Having colon polyps increases your risk of colon cancer. However, not all polyps hold the same level of risk—some types are always benign, while others may develop into cancer over time. The more polyps you have, and the bigger they are, the greater your risk.

Colon cancer screening begins at age 45; however, screening should start earlier if you have family history risk factors. Since polyps are often asymptomatic, screening is essential for catching them early.

A Word From Verywell

While the possibility of having polyps and them turning into cancer is unsettling, know that a doctor can safely remove most polyps during a colonoscopy. Rarely, larger polyps may require surgery. Since it's not always possible to distinguish the polyp type during a procedure, healthcare providers will generally remove any polyps they find and send them for biopsy.

Frequently Asked Questions

  • What causes polyps?

    Doctors are not completely sure what causes polyps.

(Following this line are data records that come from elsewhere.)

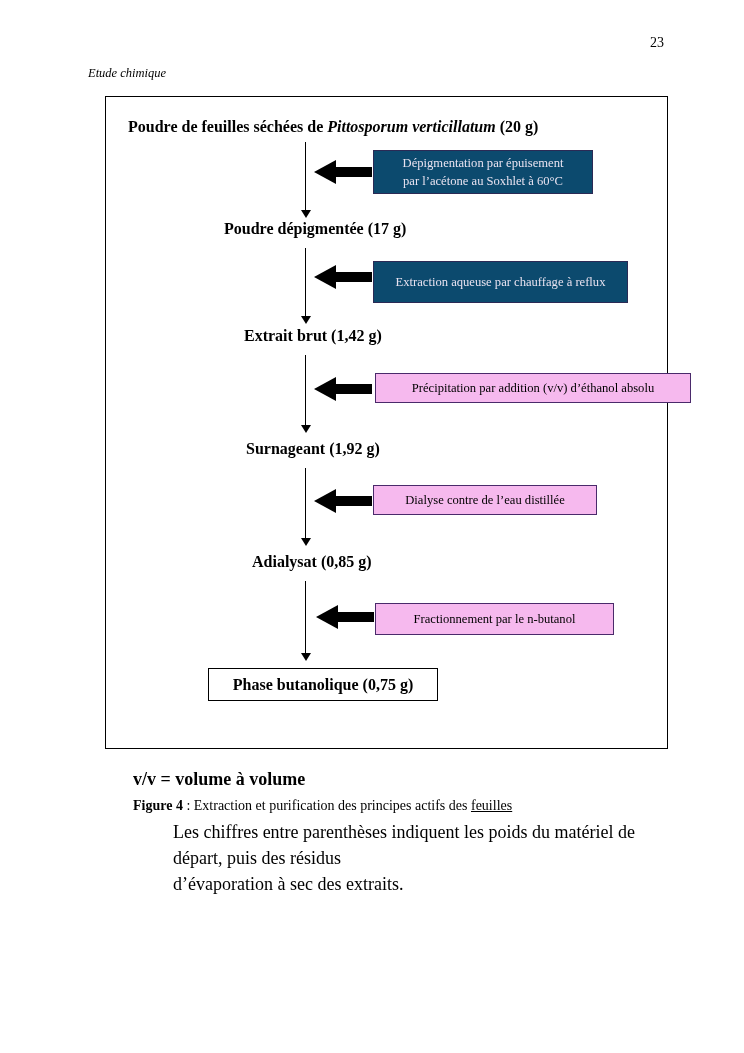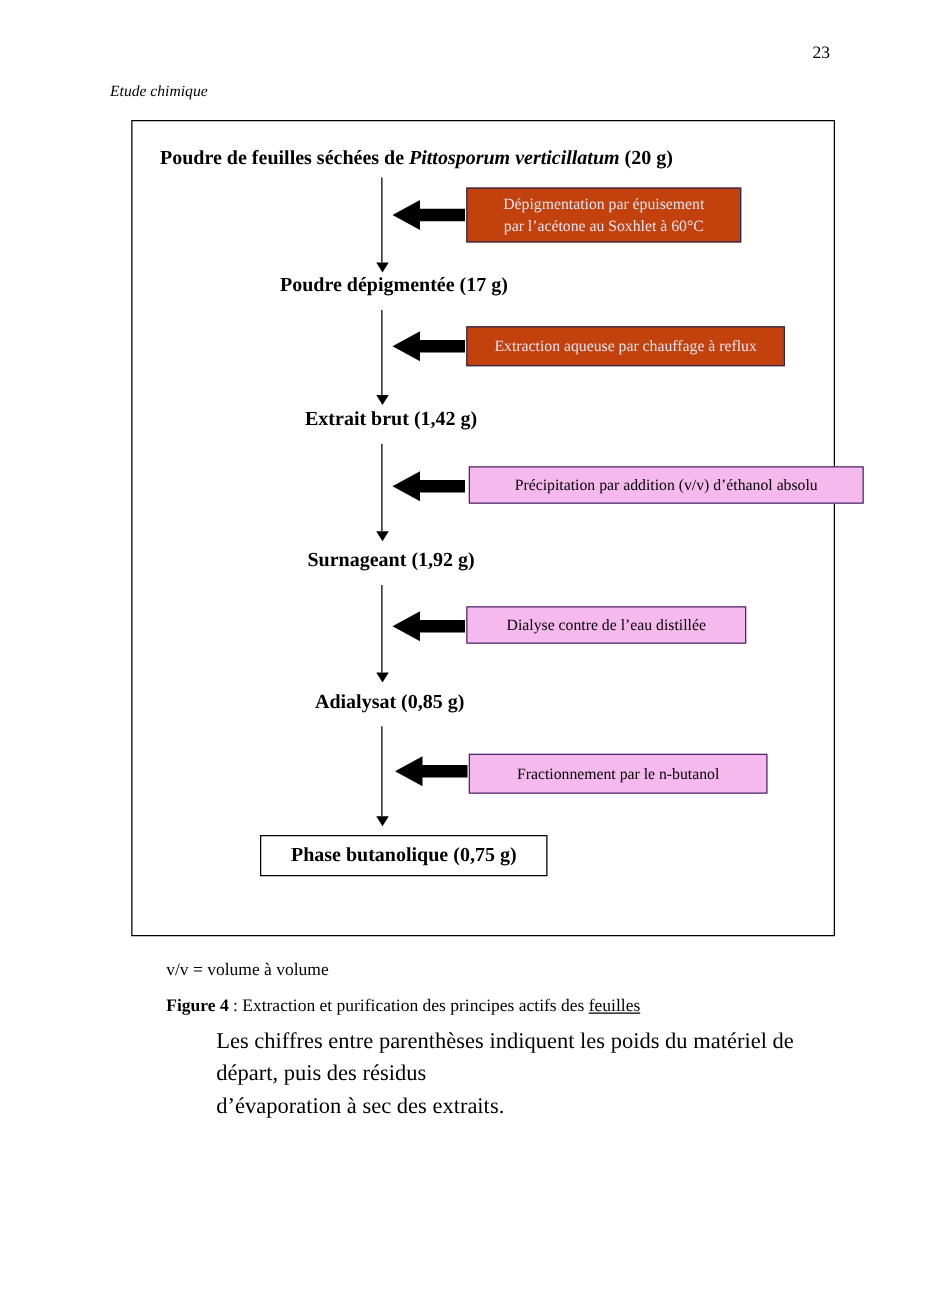"Dépigmentation par épuisement" .process-box.dark { background: #c2410c -> #0c4a6e }
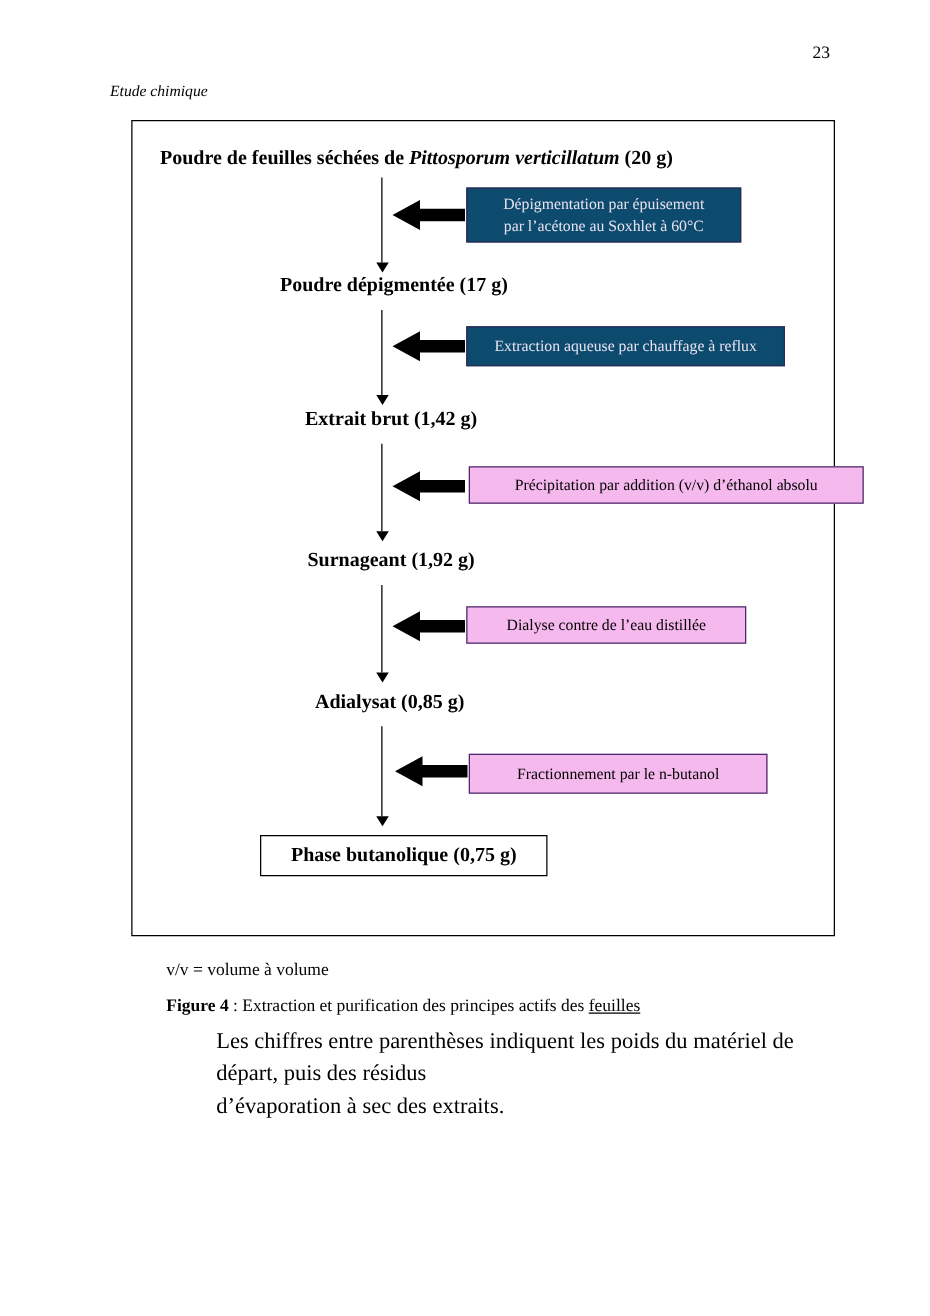"Extraction aqueuse par chauffage à" div.process-box { height: 32px -> 42px }
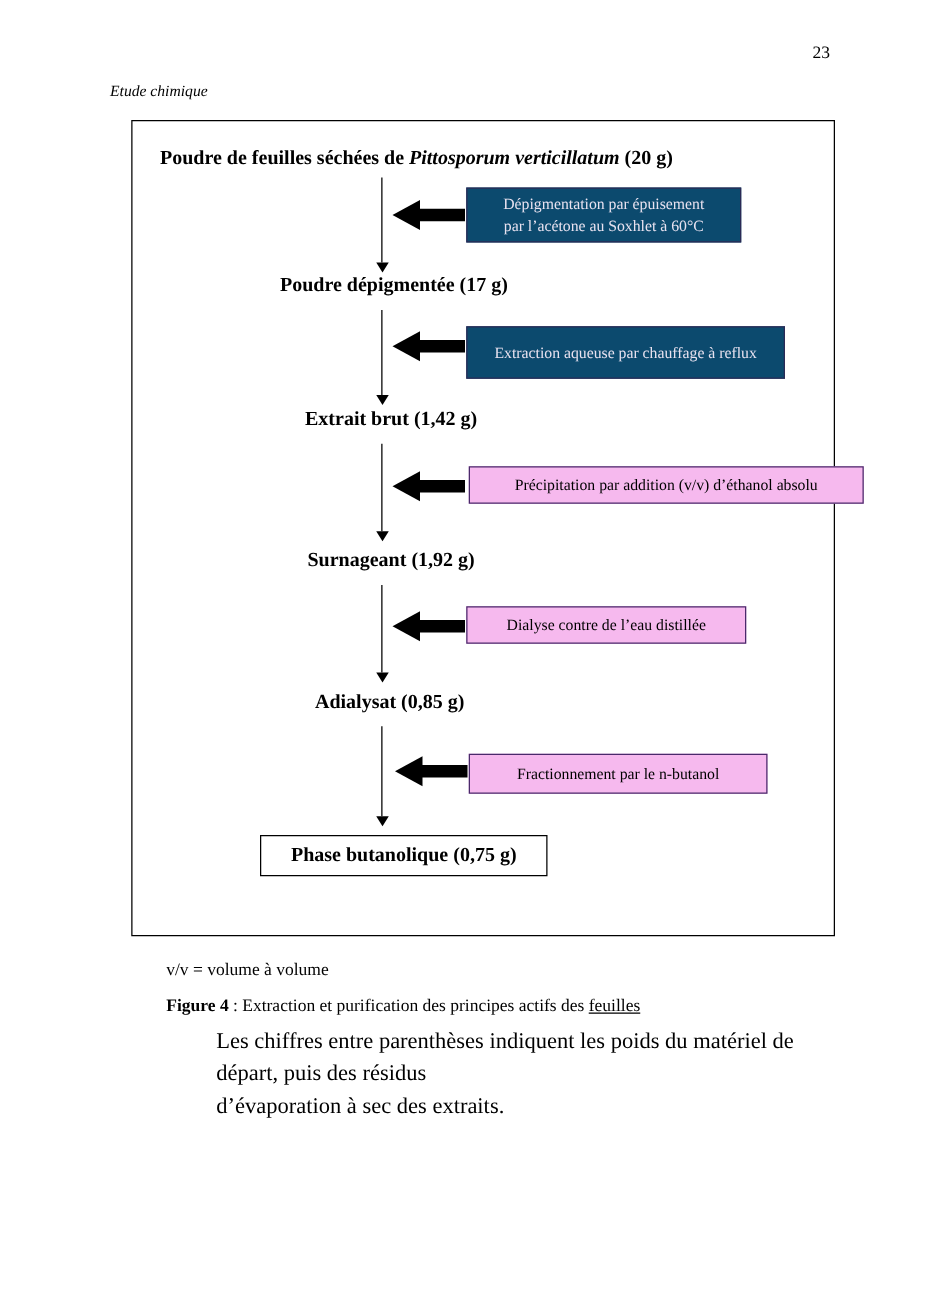"v/v = volume à volume" .vv-note { font-size: 14px -> 18px; font-weight: none -> bold }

However, there are factors that clearly put you at risk for developing colon polyps, including being 45 years old or older, having a family history of polyps or colorectal cancer, having inflammatory bowel disease, obesity, and smoking.

  • When should I go for a colon cancer screening?

    In 2021, federal guidelines for cancer screenings were updated. It’s now recommended that all adults aged 45 to 75 be screened for colon cancer every 10 years. For adults over age 75, the decision about whether or not to get screened should be based on individual circumstances. If you’re under 45 and have a high risk of colon cancer, you may need to be screened earlier.

  • If you’re at risk for polyps do you need to avoid certain foods?

    It’s recommended that you eat less fatty and fried foods, red meat, and processed meats, which can raise your risk of polyps.